Unsere Wirtschaft wird von der Kurzsichtigkeit der Kostenminimierung angetrieben, was auch die prognostizierten 846 Millionen Euro Bürokratiekosten der CSRD-Richtlinie erklärt (The Pioneer – Das Briefing, 26.07.2024). Die Angst vor zunehmender Bürokratie resultiert vor allem daraus, dass Fragebögen als Hauptwerkzeug zur Erfüllung der gesetzlichen Anforderungen festgelegt wurden. Dabei geht es jedoch nicht darum, möglichst viele Fragen zu stellen, sondern die richtigen – und diese nur an die Lieferanten, die in den Lieferketten relevant sind, um ökologische und soziale Risiken zu minimieren. Ein KI-Tool, das seine Informationen aus sozialen Medien oder lokalen Berichterstattungen bezieht, kann keine verlässlichen Antworten liefern. Sie müssen selbst die Initiative ergreifen und gezielt nach den relevanten Fragen suchen, auf Basis der Risikobewertung relevanter Warengruppen, um passende Strategien zu entwickeln.
Stefan Schleicher betont in seinem Werk „Wirtschaft neu denken“ (2024) treffend: „Besser als schnelle Antworten ist in der Wirtschaft die lange Suche nach den relevanten Fragen.“ Diese Suche ist der Schlüssel zur nachhaltigen Transformation in Lieferketten. Es ist an der Zeit, dass sich der strategische Einkauf auf diesen Weg begibt und dabei vom Top-Management unterstützt wird.
Alle Nachhaltigkeitsgesetze sind eng miteinander verflochten und erfordern die sorgfältige Bearbeitung durch den strategischen Einkauf.
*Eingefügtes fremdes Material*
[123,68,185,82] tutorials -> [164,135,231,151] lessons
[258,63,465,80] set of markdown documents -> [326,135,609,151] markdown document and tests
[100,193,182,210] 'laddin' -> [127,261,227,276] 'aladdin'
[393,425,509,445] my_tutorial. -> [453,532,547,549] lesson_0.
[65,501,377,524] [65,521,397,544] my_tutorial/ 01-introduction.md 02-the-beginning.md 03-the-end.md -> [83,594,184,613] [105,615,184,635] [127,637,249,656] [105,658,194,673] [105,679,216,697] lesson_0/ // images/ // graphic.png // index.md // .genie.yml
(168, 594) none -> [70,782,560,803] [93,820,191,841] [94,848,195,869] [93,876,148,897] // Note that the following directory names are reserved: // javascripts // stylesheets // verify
Jedes Unternehmen muss zumindest einen klaren Überblick über die Warengruppen/Lieferanten mit dem größten Beschaffungsvolumina haben und diese mit den relevanten ökologischen und sozialen Risiken verknüpfen. Ohne das Fachwissen des strategischen Einkaufs kann dieser entscheidende erste Schritt nicht bewältigt werden.
Um dies zu verdeutlichen, möchte ich zwei konkrete Standards aus der CSRD-Richtlinie heranziehen. Der Standard SBM-2 (aus ESRS 2) konzentriert sich auf den Stakeholder-Dialog und schafft ein Verständnis dafür, wie die Interessen und Ansichten der Stakeholder die Strategie und das Geschäftsmodell des Unternehmens beeinflussen. Spricht man mit Beschaffungsverantwortlichen, ist das am häufigsten adressierte Problem, dass wichtige Lieferanten zu viel Macht haben und sie als Einkauf keine Möglichkeit sehen, relevante Informationen zu erheben. Denken wir dieses Thema weiter im Standard G1-2: Lieferantenmanagement. Unternehmen müssen Informationen zum Management ihrer Lieferantenbeziehungen sowie den damit verbundenen Auswirkungen auf ihre Lieferkette vorlegen.
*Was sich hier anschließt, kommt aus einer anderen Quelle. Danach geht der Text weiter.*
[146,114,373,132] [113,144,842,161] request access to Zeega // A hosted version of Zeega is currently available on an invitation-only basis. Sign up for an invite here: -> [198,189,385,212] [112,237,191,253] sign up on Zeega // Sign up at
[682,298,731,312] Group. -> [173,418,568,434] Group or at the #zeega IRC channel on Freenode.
Beide Standards befähigen Unternehmen, ihre Lieferanten partnerschaftlich zu managen und den Zugriff auf relevante Informationen zu erleichtern. Es geht nicht um endlose Fragebögen oder irrelevante KI-generierte Informationen, sondern darum, gemeinsam die richtigen Fragen zu stellen, um aus diesen Reportingpflichten einen unternehmerischen Mehrwert sowohl für das Unternehmen als auch für seine Lieferanten zu heben. Und wenn ich noch eine Bemerkung hinzufügen darf: Wo liegt hier der Nutzen von KI-Tools? Sie können sicherlich unterstützen, aber die echte Veränderung kommt aus der menschlichen Initiative und dem Aufbau partnerschaftlicher Beziehungen.
Diesmal schließe ich mit einem Zitat von André Kostolany, das genau diese Verbundenheit innerhalb globaler Lieferketten zum Ausdruck bringt: „Alle sitzen in einem Boot. Wenn einer ins Wasser fällt, fallen alle ins Wasser.“ Das ist das Herzstück der Zusammenarbeit und der gemeinsamen Verantwortung im strategischen Einkauf. Es geht nicht nur darum, die Anforderungen der Lieferkettengesetze zu erfüllen, sondern gemeinsam mit strategischen Lieferanten eine zukunftsfähige Lieferkette zu sichern.